Octava Estación: La Verónica enjuga el rostro de Jesús. Un joven jerezano entona una saeta de las que erizan la piel y orean el alma. Se funden las luces. Declina la tarde. Se acerca esa Cruz que consuela, que calma, que pacifica, que sana heridas: «Miremos para ello a Cristo, colgado en el áspero madero y pidámosle que nos enseñe esta sabiduría misteriosa de la Cruz, gracias a la cual el hombre vive». Miro al periodista y le encuentro entregado a los textos escritos con esmero por las Hermanas de la Cruz.

Es el momento del Cristo de los Legionarios, del Cristo clavado al madero y que es portado por jóvenes con discapacidad. Así funciona la cruz. Por mucho que la enfermedad rompa el cuerpo o la mente, en ella «reconocemos el icono del amor supremo, en donde aprendemos a amar lo que Dios ama y como Él lo hace: ésta es la Buena Noticia que devuelve la esperanza al mundo».

Entra la Cruz en Cibeles y se sitúa frente a su Madre. La Soledad de la Virgen. Todos queremos consolarla. Lo hace en nuestro nombre Benedicto XVI: «Mírales con amor de Madre, enjuga sus lágrimas, sana sus heridas». Finaliza el vía crucis. El Papa nos da su bendición. La Cruz queda erguida bajo el cielo de Madrid. La Soledad de la Virgen parece calmarse por el cariño de los jóvenes. Como testigos, las catorce tallas, junto a sus orgullosos cofrades. Esto se llama fe. Lo demás son tonterías.

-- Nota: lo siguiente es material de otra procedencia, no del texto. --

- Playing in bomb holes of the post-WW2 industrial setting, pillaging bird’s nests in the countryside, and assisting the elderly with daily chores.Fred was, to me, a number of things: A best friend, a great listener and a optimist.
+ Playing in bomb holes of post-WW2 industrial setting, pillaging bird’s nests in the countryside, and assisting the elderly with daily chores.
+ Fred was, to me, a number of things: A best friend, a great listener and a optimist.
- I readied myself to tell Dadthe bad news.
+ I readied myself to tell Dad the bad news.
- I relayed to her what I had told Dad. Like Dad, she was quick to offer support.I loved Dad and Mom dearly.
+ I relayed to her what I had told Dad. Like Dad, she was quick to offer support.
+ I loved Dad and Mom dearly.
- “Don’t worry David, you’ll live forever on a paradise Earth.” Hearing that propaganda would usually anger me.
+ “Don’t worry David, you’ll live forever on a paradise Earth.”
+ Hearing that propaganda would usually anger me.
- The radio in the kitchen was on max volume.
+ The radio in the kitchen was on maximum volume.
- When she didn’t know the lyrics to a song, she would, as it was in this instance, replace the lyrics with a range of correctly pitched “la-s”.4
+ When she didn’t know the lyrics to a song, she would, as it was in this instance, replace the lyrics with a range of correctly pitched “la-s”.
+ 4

Una Madrugá que estremeció el agosto madrileño

Cuando apenas nos habíamos repuesto del impactante vía crucis, la Madrugá posterior hizo historia. Triana se hizo fuerte en Madrid. El incienso, los cirios y los redobles de tambor acercaron la Semana Santa al agosto. Las calles estaban abarrotadas por jóvenes y muchas familias que aplaudían con emoción cada levantá. Las explicaciones en inglés calmaban la sorpresa de quienes no estaban acostumbrados a tanta mezcla de sentimientos. Rompía la media noche cuando la Virgen de Regla entró, bailada por sus costaleros, en la Puerta del Sol de Madrid. Sobran los comentarios. Los propios cofrades que acompañaban sus pasos con cariño extremo aseguraban que en su vida habían visto algo semejante, sobre todo si recordamos que en la pasada Semana Santa muchos tuvieron que quedarse en casa por la lluvia. El Cristo de Medinaceli, el Señor de Madrid, parecía ruborizado por las veces que le gritaron guapo. No sabemos si Gregorio Fernández, Francisco Salcillo, Mariano Benlliure y Gil y el resto de maestros artesanos contemplaron desde el cielo esta tertulia inesperada e irrepetible de sus quince pasos madrugando por las calles de Madrid, pero gracias a ellos esta JMJ ya ha quedado grabada en la retina y el corazón de miles de personas que lo presenciaron.